Commonly, structural distortions caused by DNA binding proteins result in DNA
bends. These proteins usually contact the surface of bases in the major or minor
grooves and interact with the external, phosphodiester backbone. In the case
of HhaI, however, the buried atoms of cytosine bases of DNA must be accessible
for methylation chemistry, requiring drastic distortions to make the bases accessible
to the methyltransferase. The phosphodiester backbone of DNA is distorted in
such a manner that the phosphates on either side of the target cytosine are
shifted outward, increasing the distance between the phosphates on the two strands
of DNA. The shifting of the phosphates allows the target cytosine
to flip out of the DNA helix through the minor groove . Once out of the helix, the target cytosine is held in place by three
conserved motifs surrounding the binding cleft in the large domain using
hydrogen bonds and salt bridges . A simple removal of the target cytosine would be enrgetically
unfavorable, and two residues located on two
separate loops move into the helix to occupy the position vacated by
the target cytosine, thus restoring stacking interactions
. These residues are unique to HhaI methyltransferase.
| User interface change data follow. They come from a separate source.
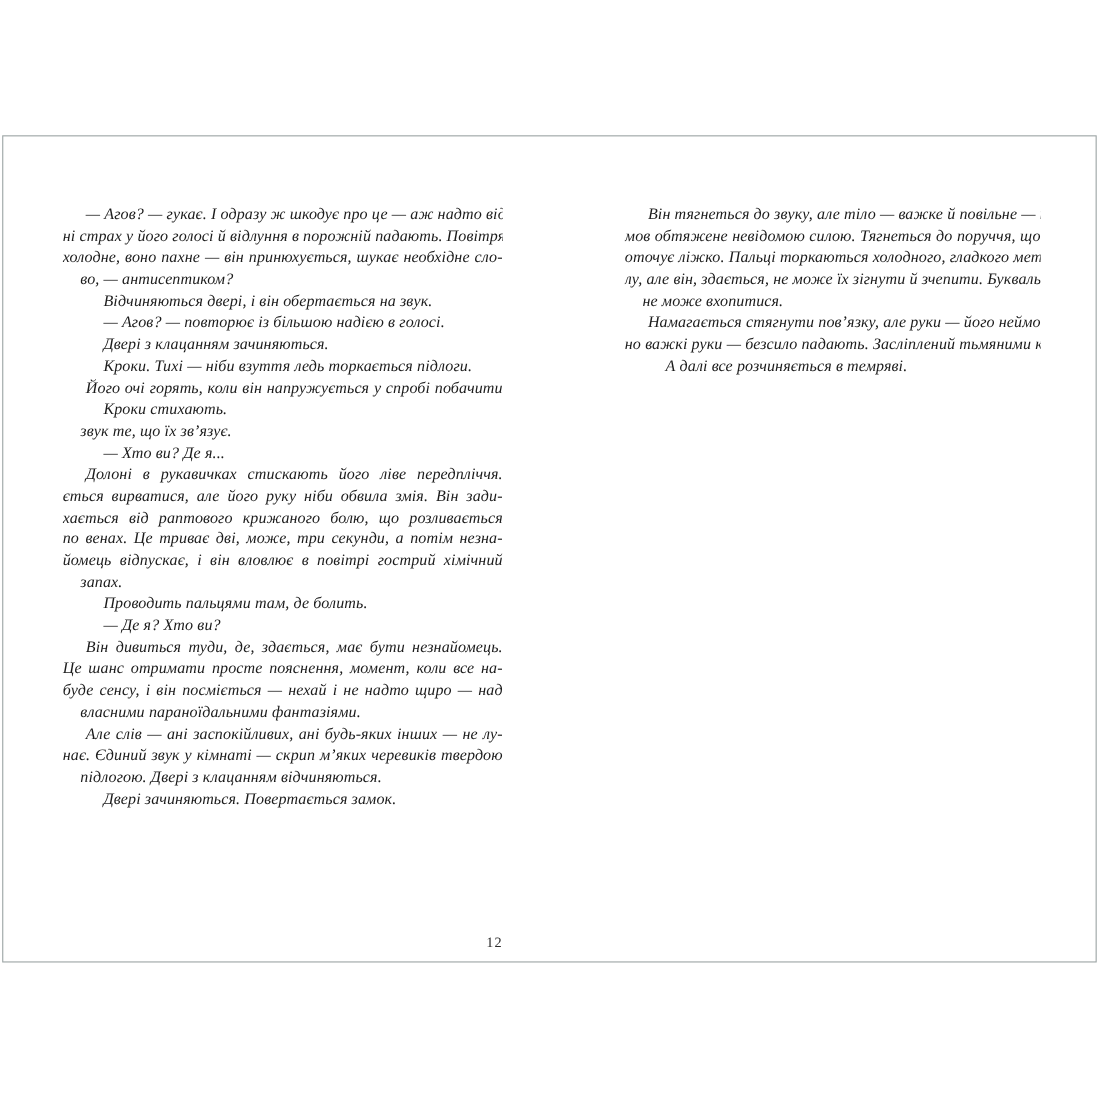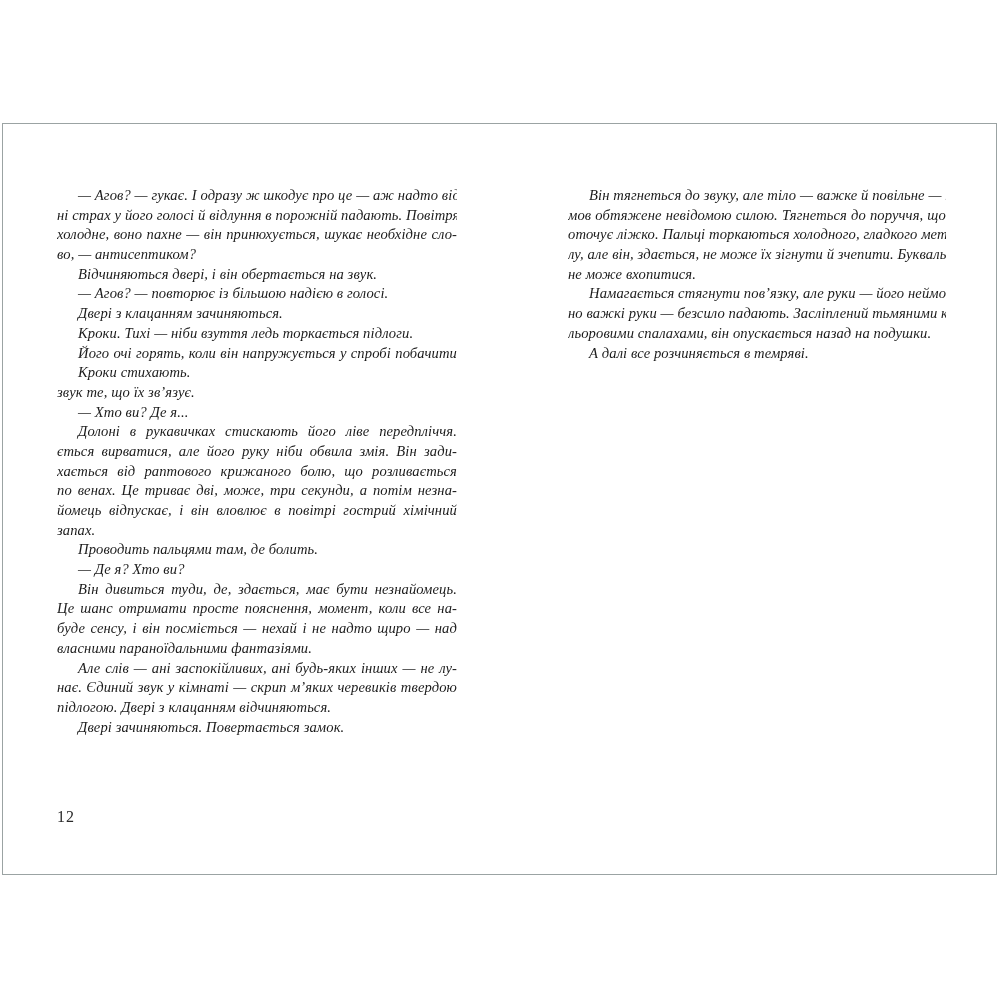--- a/index.html
+++ b/index.html
@@ -52,6 +52,7 @@
   }
   .line.last {
     text-align-last: left;
+    margin-left: 16px;
   }
   .line.indent {
     padding-left: 21px;

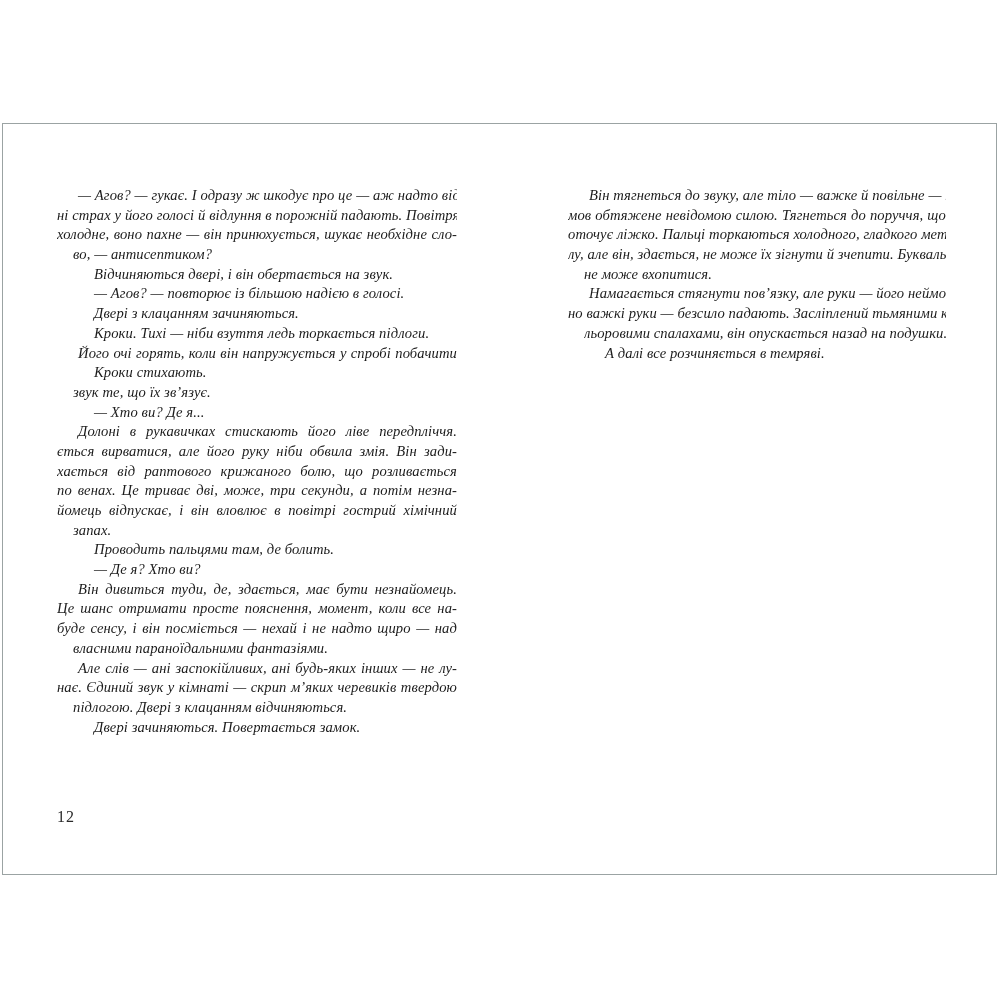--- a/index.html
+++ b/index.html
@@ -118,7 +118,6 @@
         <div class="line last">не може вхопитися.</div>
         <div class="line indent">Намагається стягнути пов’язку, але руки — його неймовір-</div>
         <div class="line">но важкі руки — безсило падають. Засліплений тьмяними ко-</div>
-        <div class="line last">льоровими спалахами, він опускається назад на подушки.</div>
         <div class="line indent last">А далі все розчиняється в темряві.</div>
       </div>
   </div>

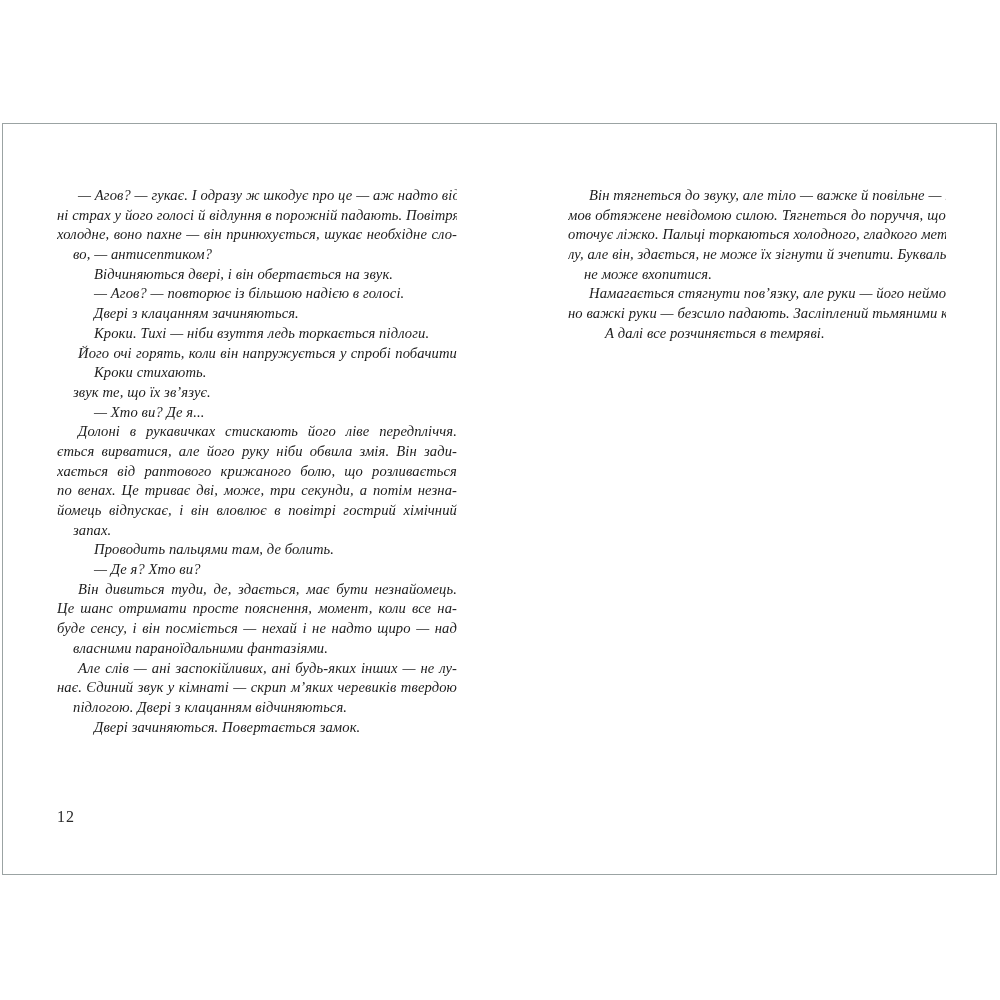--- a/index.html
+++ b/index.html
@@ -62,10 +62,10 @@
     position: absolute;
     left: 54px;
     width: 400px;
-    top: 684px;
-    text-align: left;
+    top: 725px;
+    text-align: right;
     font-style: normal;
-    font-size: 16px;
+    font-size: 13px;
     color: #2a2a2a;
     letter-spacing: 1px;
   }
The conformational changes bring the target cytosine,
the catalytic nucleophile of the active site loop (cysteine81),
and the methyl donor (AdoMet) into close proximity
Cheng, X., Kumar, S., Posfai,P.,Pflugrath, J., Roberts, R.(1993). Crystal Structure of the HhaI DNA Methyltransferase Complexed with S-Adenosyl-L-Methionine. Cell. 74:299-307.
Klimasauskas, S., Kumar, S., Roberts, R., Cheng, X.(1994). HhaI Methyltransferase Flips Its Target Base Out of the DNA Helix. Cell. 76: 357-369.